** Opening Records shown block **

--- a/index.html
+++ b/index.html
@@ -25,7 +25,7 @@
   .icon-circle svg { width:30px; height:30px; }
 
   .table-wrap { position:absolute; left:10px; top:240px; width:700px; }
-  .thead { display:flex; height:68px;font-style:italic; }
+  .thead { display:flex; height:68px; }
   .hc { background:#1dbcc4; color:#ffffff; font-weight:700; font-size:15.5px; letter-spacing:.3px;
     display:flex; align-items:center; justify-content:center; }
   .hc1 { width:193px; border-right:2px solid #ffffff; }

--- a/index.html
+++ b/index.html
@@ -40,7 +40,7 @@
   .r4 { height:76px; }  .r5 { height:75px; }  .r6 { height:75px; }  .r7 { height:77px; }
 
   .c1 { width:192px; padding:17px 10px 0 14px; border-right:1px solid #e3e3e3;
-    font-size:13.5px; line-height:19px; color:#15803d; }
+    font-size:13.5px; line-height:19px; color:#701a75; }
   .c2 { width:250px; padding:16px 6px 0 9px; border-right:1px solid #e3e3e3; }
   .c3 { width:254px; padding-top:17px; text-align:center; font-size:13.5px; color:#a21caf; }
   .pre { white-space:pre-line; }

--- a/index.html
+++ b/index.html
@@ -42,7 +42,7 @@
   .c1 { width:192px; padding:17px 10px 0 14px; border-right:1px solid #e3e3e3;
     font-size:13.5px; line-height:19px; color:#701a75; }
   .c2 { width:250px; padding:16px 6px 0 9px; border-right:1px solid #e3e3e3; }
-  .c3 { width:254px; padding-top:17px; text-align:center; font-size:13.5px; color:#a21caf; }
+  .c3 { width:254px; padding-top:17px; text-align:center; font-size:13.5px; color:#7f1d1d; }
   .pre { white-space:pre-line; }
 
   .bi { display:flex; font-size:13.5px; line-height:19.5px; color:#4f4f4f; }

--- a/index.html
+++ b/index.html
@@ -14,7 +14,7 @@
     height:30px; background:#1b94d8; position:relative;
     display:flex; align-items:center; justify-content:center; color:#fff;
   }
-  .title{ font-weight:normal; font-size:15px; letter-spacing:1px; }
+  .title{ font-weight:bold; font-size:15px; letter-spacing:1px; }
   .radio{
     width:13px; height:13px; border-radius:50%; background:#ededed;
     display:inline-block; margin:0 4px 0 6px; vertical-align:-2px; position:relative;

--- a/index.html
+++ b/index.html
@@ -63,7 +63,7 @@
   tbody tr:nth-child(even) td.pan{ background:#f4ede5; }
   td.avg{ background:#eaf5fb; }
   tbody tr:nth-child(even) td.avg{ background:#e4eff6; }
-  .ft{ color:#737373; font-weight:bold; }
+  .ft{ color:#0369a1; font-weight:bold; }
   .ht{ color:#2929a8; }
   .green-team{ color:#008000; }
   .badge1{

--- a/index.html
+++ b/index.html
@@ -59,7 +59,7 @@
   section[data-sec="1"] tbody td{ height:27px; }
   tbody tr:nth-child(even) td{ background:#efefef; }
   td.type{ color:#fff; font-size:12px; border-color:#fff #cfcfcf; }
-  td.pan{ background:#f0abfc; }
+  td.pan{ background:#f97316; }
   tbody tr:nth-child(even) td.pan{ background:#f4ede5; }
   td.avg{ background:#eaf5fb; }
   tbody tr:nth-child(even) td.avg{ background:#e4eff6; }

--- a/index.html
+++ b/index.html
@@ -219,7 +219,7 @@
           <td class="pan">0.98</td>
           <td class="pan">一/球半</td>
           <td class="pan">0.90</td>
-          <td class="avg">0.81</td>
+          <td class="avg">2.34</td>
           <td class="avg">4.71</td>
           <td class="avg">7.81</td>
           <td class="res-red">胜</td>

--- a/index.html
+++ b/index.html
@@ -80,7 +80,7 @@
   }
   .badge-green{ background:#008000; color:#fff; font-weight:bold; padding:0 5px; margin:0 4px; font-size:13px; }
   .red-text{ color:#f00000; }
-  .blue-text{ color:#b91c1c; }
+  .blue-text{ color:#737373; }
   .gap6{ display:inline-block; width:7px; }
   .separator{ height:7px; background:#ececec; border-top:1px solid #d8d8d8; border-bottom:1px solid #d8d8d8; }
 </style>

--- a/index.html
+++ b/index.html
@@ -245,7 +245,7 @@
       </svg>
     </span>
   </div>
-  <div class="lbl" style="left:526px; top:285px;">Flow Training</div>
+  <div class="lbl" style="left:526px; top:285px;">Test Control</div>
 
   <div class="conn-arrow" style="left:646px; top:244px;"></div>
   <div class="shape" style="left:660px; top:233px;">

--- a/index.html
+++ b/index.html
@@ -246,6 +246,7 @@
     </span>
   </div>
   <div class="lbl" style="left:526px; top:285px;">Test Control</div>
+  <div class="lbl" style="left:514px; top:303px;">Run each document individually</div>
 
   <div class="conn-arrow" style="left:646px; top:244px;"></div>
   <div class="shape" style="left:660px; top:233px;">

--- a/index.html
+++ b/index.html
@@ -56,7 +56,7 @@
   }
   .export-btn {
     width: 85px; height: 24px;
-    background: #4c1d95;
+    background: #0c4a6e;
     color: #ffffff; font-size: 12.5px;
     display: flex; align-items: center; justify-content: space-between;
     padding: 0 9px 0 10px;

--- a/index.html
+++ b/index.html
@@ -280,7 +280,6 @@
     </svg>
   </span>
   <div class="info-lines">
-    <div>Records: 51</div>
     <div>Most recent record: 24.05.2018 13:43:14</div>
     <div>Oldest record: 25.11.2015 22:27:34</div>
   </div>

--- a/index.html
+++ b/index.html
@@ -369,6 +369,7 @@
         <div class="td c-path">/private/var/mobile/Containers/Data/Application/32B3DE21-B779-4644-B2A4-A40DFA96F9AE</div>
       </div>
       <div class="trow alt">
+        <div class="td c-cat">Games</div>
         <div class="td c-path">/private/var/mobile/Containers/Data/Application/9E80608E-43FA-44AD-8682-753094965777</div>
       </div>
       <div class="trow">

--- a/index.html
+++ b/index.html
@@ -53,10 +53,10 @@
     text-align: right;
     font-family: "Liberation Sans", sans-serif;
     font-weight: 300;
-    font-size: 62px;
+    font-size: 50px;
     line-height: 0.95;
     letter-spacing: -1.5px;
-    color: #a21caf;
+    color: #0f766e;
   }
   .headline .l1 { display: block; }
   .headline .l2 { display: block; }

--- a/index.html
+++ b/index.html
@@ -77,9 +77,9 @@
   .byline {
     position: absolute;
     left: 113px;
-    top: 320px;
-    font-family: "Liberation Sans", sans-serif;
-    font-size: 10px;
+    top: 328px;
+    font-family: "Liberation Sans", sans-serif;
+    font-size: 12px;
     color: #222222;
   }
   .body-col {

** Closing Records shown block **

Task brief: The required answer is every line of the data, duplicated exactly.

The completed task:
--- a/index.html
+++ b/index.html
@@ -25,7 +25,7 @@
   .icon-circle svg { width:30px; height:30px; }
 
   .table-wrap { position:absolute; left:10px; top:240px; width:700px; }
-  .thead { display:flex; height:68px;font-style:italic; }
+  .thead { display:flex; height:68px; }
   .hc { background:#1dbcc4; color:#ffffff; font-weight:700; font-size:15.5px; letter-spacing:.3px;
     display:flex; align-items:center; justify-content:center; }
   .hc1 { width:193px; border-right:2px solid #ffffff; }

--- a/index.html
+++ b/index.html
@@ -40,7 +40,7 @@
   .r4 { height:76px; }  .r5 { height:75px; }  .r6 { height:75px; }  .r7 { height:77px; }
 
   .c1 { width:192px; padding:17px 10px 0 14px; border-right:1px solid #e3e3e3;
-    font-size:13.5px; line-height:19px; color:#15803d; }
+    font-size:13.5px; line-height:19px; color:#701a75; }
   .c2 { width:250px; padding:16px 6px 0 9px; border-right:1px solid #e3e3e3; }
   .c3 { width:254px; padding-top:17px; text-align:center; font-size:13.5px; color:#a21caf; }
   .pre { white-space:pre-line; }

--- a/index.html
+++ b/index.html
@@ -42,7 +42,7 @@
   .c1 { width:192px; padding:17px 10px 0 14px; border-right:1px solid #e3e3e3;
     font-size:13.5px; line-height:19px; color:#701a75; }
   .c2 { width:250px; padding:16px 6px 0 9px; border-right:1px solid #e3e3e3; }
-  .c3 { width:254px; padding-top:17px; text-align:center; font-size:13.5px; color:#a21caf; }
+  .c3 { width:254px; padding-top:17px; text-align:center; font-size:13.5px; color:#7f1d1d; }
   .pre { white-space:pre-line; }
 
   .bi { display:flex; font-size:13.5px; line-height:19.5px; color:#4f4f4f; }

--- a/index.html
+++ b/index.html
@@ -14,7 +14,7 @@
     height:30px; background:#1b94d8; position:relative;
     display:flex; align-items:center; justify-content:center; color:#fff;
   }
-  .title{ font-weight:normal; font-size:15px; letter-spacing:1px; }
+  .title{ font-weight:bold; font-size:15px; letter-spacing:1px; }
   .radio{
     width:13px; height:13px; border-radius:50%; background:#ededed;
     display:inline-block; margin:0 4px 0 6px; vertical-align:-2px; position:relative;

--- a/index.html
+++ b/index.html
@@ -63,7 +63,7 @@
   tbody tr:nth-child(even) td.pan{ background:#f4ede5; }
   td.avg{ background:#eaf5fb; }
   tbody tr:nth-child(even) td.avg{ background:#e4eff6; }
-  .ft{ color:#737373; font-weight:bold; }
+  .ft{ color:#0369a1; font-weight:bold; }
   .ht{ color:#2929a8; }
   .green-team{ color:#008000; }
   .badge1{

--- a/index.html
+++ b/index.html
@@ -59,7 +59,7 @@
   section[data-sec="1"] tbody td{ height:27px; }
   tbody tr:nth-child(even) td{ background:#efefef; }
   td.type{ color:#fff; font-size:12px; border-color:#fff #cfcfcf; }
-  td.pan{ background:#f0abfc; }
+  td.pan{ background:#f97316; }
   tbody tr:nth-child(even) td.pan{ background:#f4ede5; }
   td.avg{ background:#eaf5fb; }
   tbody tr:nth-child(even) td.avg{ background:#e4eff6; }

--- a/index.html
+++ b/index.html
@@ -219,7 +219,7 @@
           <td class="pan">0.98</td>
           <td class="pan">一/球半</td>
           <td class="pan">0.90</td>
-          <td class="avg">0.81</td>
+          <td class="avg">2.34</td>
           <td class="avg">4.71</td>
           <td class="avg">7.81</td>
           <td class="res-red">胜</td>

--- a/index.html
+++ b/index.html
@@ -80,7 +80,7 @@
   }
   .badge-green{ background:#008000; color:#fff; font-weight:bold; padding:0 5px; margin:0 4px; font-size:13px; }
   .red-text{ color:#f00000; }
-  .blue-text{ color:#b91c1c; }
+  .blue-text{ color:#737373; }
   .gap6{ display:inline-block; width:7px; }
   .separator{ height:7px; background:#ececec; border-top:1px solid #d8d8d8; border-bottom:1px solid #d8d8d8; }
 </style>

--- a/index.html
+++ b/index.html
@@ -245,7 +245,7 @@
       </svg>
     </span>
   </div>
-  <div class="lbl" style="left:526px; top:285px;">Flow Training</div>
+  <div class="lbl" style="left:526px; top:285px;">Test Control</div>
 
   <div class="conn-arrow" style="left:646px; top:244px;"></div>
   <div class="shape" style="left:660px; top:233px;">

--- a/index.html
+++ b/index.html
@@ -246,6 +246,7 @@
     </span>
   </div>
   <div class="lbl" style="left:526px; top:285px;">Test Control</div>
+  <div class="lbl" style="left:514px; top:303px;">Run each document individually</div>
 
   <div class="conn-arrow" style="left:646px; top:244px;"></div>
   <div class="shape" style="left:660px; top:233px;">

--- a/index.html
+++ b/index.html
@@ -56,7 +56,7 @@
   }
   .export-btn {
     width: 85px; height: 24px;
-    background: #4c1d95;
+    background: #0c4a6e;
     color: #ffffff; font-size: 12.5px;
     display: flex; align-items: center; justify-content: space-between;
     padding: 0 9px 0 10px;

--- a/index.html
+++ b/index.html
@@ -280,7 +280,6 @@
     </svg>
   </span>
   <div class="info-lines">
-    <div>Records: 51</div>
     <div>Most recent record: 24.05.2018 13:43:14</div>
     <div>Oldest record: 25.11.2015 22:27:34</div>
   </div>

--- a/index.html
+++ b/index.html
@@ -369,6 +369,7 @@
         <div class="td c-path">/private/var/mobile/Containers/Data/Application/32B3DE21-B779-4644-B2A4-A40DFA96F9AE</div>
       </div>
       <div class="trow alt">
+        <div class="td c-cat">Games</div>
         <div class="td c-path">/private/var/mobile/Containers/Data/Application/9E80608E-43FA-44AD-8682-753094965777</div>
       </div>
       <div class="trow">

--- a/index.html
+++ b/index.html
@@ -53,10 +53,10 @@
     text-align: right;
     font-family: "Liberation Sans", sans-serif;
     font-weight: 300;
-    font-size: 62px;
+    font-size: 50px;
     line-height: 0.95;
     letter-spacing: -1.5px;
-    color: #a21caf;
+    color: #0f766e;
   }
   .headline .l1 { display: block; }
   .headline .l2 { display: block; }

--- a/index.html
+++ b/index.html
@@ -77,9 +77,9 @@
   .byline {
     position: absolute;
     left: 113px;
-    top: 320px;
-    font-family: "Liberation Sans", sans-serif;
-    font-size: 10px;
+    top: 328px;
+    font-family: "Liberation Sans", sans-serif;
+    font-size: 12px;
     color: #222222;
   }
   .body-col {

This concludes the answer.